# [What needs to be done]
The lines to find are those in the entries that hold the word "HBase"; copy every one of them.

(Items from a dataset)
=======
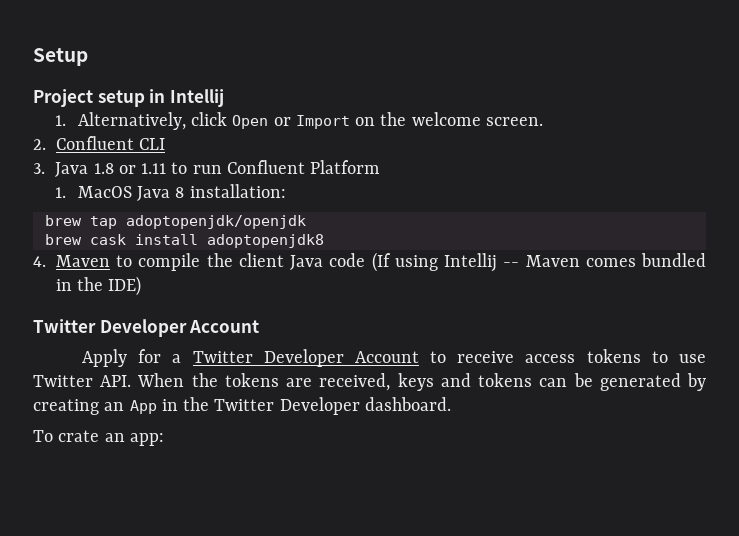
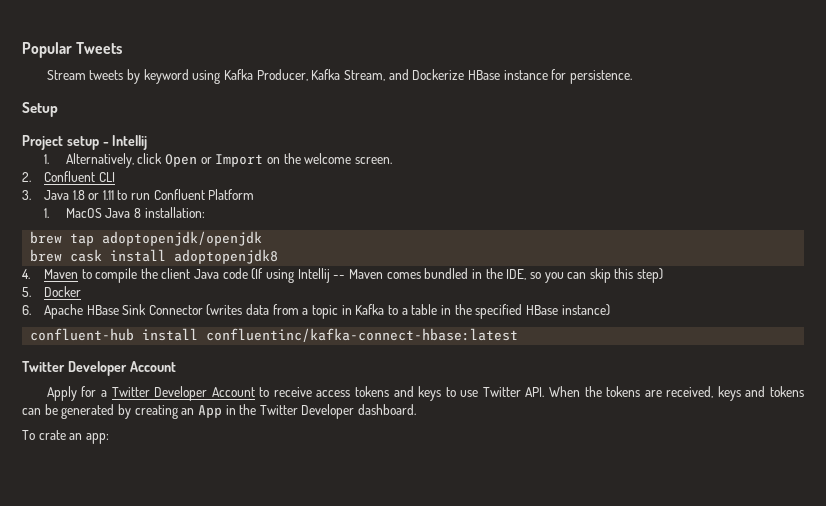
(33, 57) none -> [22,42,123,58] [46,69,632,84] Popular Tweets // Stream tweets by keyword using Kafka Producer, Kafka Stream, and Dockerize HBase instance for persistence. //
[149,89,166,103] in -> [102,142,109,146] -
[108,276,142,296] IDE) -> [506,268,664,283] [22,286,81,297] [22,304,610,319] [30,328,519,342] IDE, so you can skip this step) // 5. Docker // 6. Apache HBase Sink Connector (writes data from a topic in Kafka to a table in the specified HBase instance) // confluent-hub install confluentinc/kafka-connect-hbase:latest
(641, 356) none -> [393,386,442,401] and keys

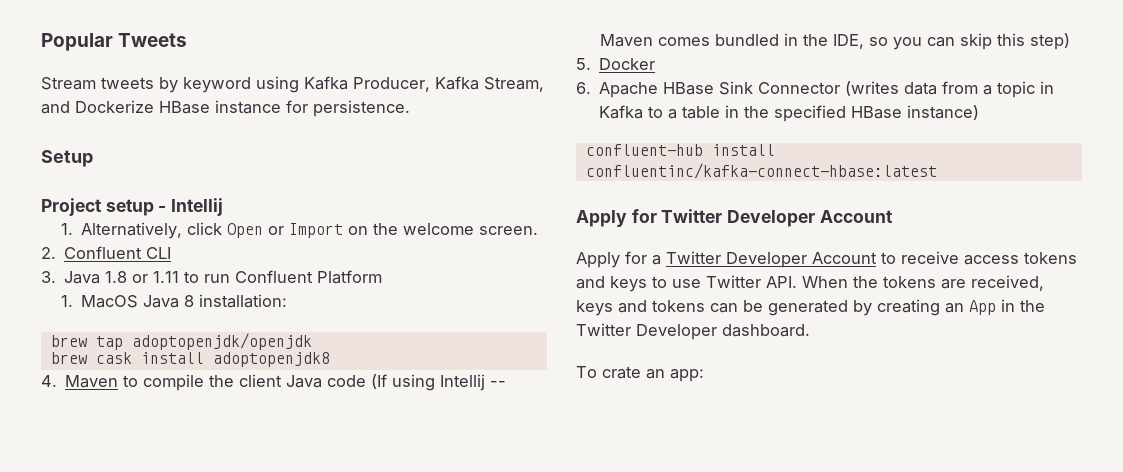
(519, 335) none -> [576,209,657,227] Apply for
=======
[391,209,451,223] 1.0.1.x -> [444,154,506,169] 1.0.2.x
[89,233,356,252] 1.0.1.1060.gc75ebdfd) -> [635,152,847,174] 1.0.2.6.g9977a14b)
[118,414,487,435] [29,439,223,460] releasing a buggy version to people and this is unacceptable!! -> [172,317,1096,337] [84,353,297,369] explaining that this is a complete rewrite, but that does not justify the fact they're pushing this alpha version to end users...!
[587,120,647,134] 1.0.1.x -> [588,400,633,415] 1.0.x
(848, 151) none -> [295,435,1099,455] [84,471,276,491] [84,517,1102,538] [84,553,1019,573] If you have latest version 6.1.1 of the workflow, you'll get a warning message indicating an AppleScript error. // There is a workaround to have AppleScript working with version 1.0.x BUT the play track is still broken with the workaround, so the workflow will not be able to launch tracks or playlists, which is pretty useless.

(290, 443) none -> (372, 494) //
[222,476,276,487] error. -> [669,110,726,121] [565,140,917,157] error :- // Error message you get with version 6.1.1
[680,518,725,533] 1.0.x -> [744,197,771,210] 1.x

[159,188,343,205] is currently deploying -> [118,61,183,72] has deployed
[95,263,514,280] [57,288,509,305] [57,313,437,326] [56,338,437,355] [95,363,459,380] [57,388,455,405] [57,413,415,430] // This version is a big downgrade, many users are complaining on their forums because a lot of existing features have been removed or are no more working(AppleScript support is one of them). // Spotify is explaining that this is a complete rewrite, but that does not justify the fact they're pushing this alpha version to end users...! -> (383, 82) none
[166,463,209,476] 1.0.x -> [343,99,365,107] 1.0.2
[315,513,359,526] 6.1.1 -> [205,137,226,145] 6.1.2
=======
# [Exercise output]
(33, 57) none -> [22,42,123,58] [46,69,632,84] Popular Tweets // Stream tweets by keyword using Kafka Producer, Kafka Stream, and Dockerize HBase instance for persistence. //
[108,276,142,296] IDE) -> [506,268,664,283] [22,286,81,297] [22,304,610,319] [30,328,519,342] IDE, so you can skip this step) // 5. Docker // 6. Apache HBase Sink Connector (writes data from a topic in Kafka to a table in the specified HBase instance) // confluent-hub install confluentinc/kafka-connect-hbase:latest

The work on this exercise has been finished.